# Multilabel BERT Experiments

In this notebook we do some first experiments with BERT: we finetune a BERT model+classifier on each of our datasets separately and compute the accuracy of the resulting classifier on the test data.

For these experiments we use the `pytorch_transformers` package.

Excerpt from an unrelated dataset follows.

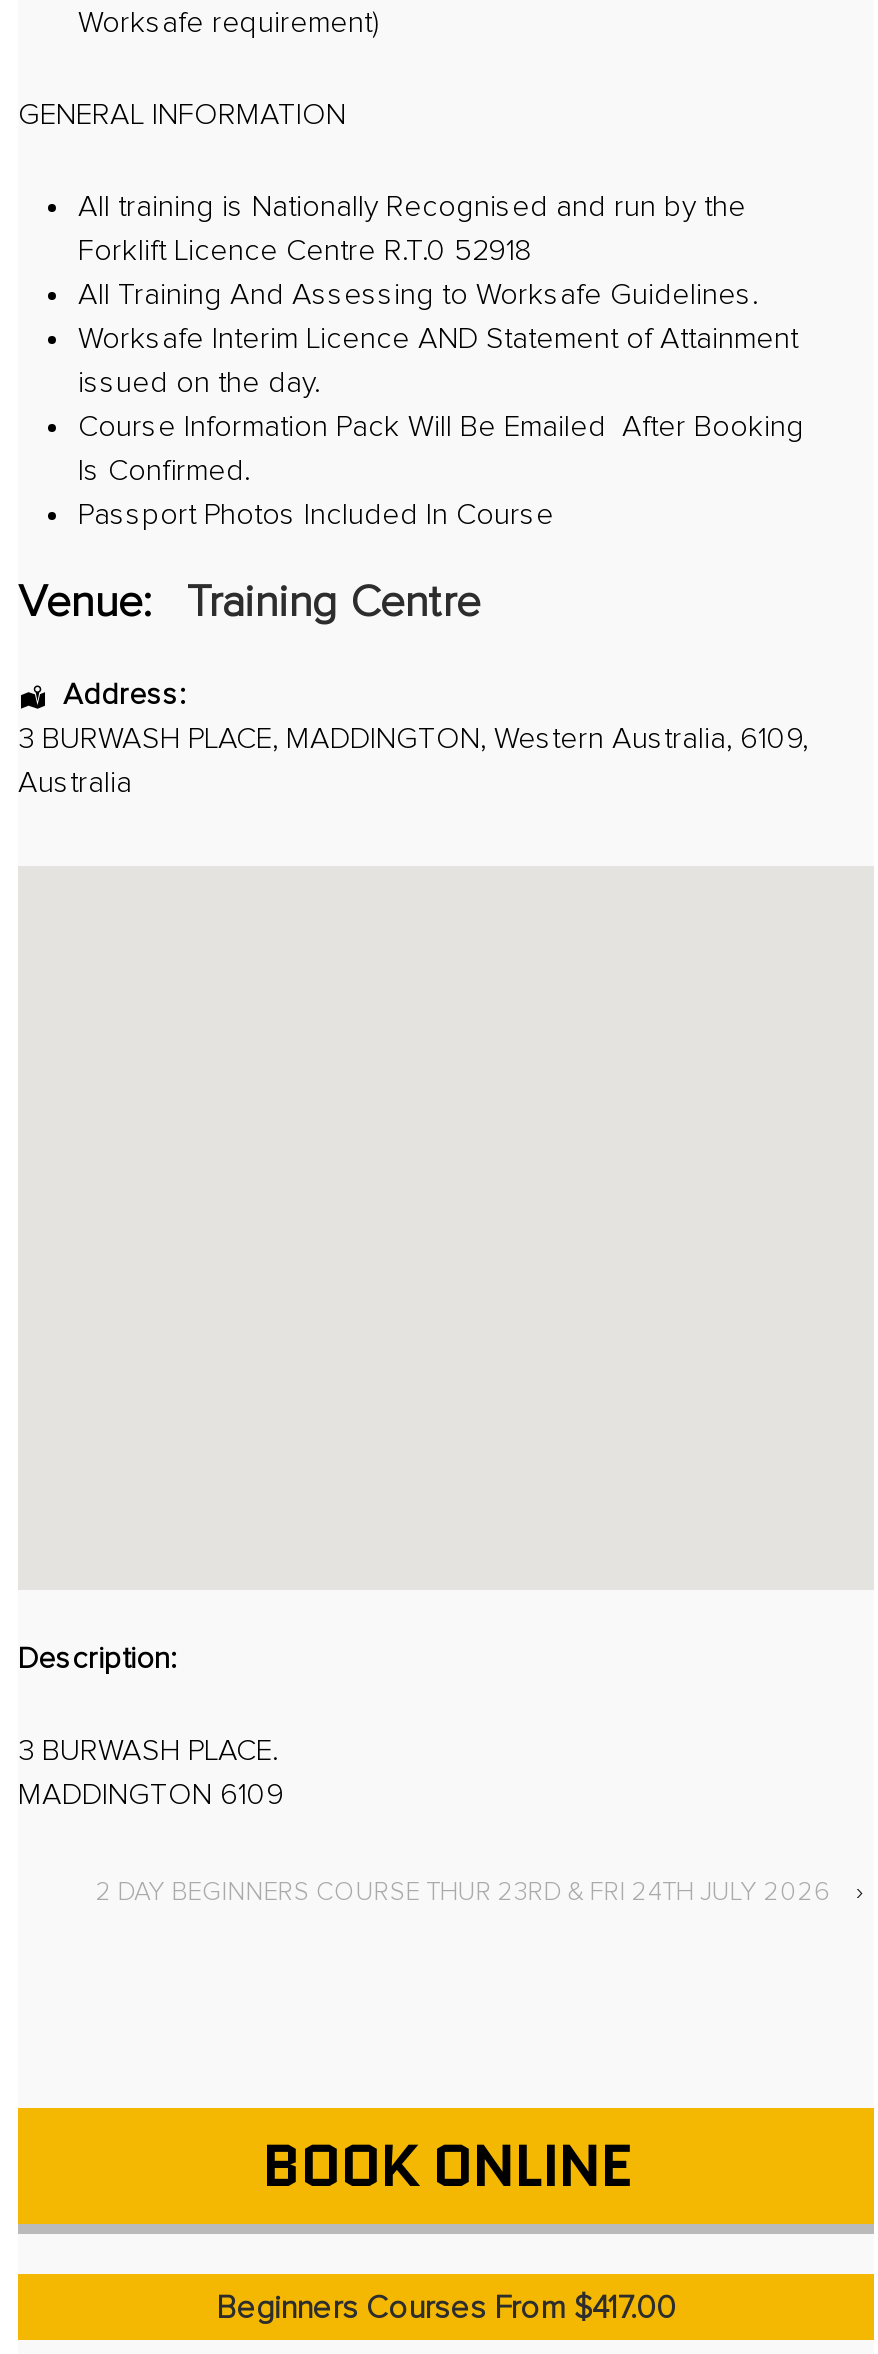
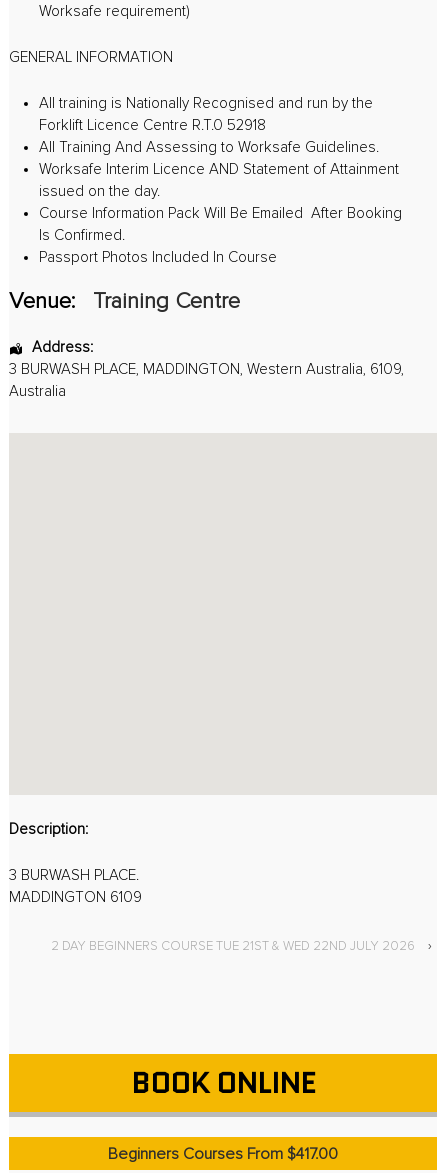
- 2 DAY BEGINNERS COURSE THUR 23RD & FRI 24TH JULY 2026
+ 2 DAY BEGINNERS COURSE TUE 21ST & WED 22ND JULY 2026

It contains a variety of neural network architectures for transfer learning and pretrained models, including BERT and XLNET.

Two different BERT models are relevant for our experiments: 

- BERT-base-uncased: a relatively small BERT model that should already give reasonable results,
- BERT-large-uncased: a larger model for real state-of-the-art results.

In [1]:
from multilabel import EATINGMEAT_BECAUSE_MAP, EATINGMEAT_BUT_MAP, JUNKFOOD_BECAUSE_MAP, JUNKFOOD_BUT_MAP

LABEL_MAP = JUNKFOOD_BUT_MAP
BERT_MODEL = 'bert-base-uncased'
BATCH_SIZE = 16 if "base" in BERT_MODEL else 2
GRADIENT_ACCUMULATION_STEPS = 1 if "base" in BERT_MODEL else 8
MAX_SEQ_LENGTH = 100
PREFIX = "junkfood_but"

## Data

We use the same data as for all our previous experiments. Here we load the training, development and test data for a particular prompt.

In [2]:
import ndjson
import glob
from collections import Counter

train_file = f"../data/interim/{PREFIX}_train_withprompt.ndjson"
synth_files = glob.glob(f"../data/interim/{PREFIX}_train_withprompt_allsynth.ndjson")
dev_file = f"../data/interim/{PREFIX}_dev_withprompt.ndjson"
test_file = f"../data/interim/{PREFIX}_test_withprompt.ndjson"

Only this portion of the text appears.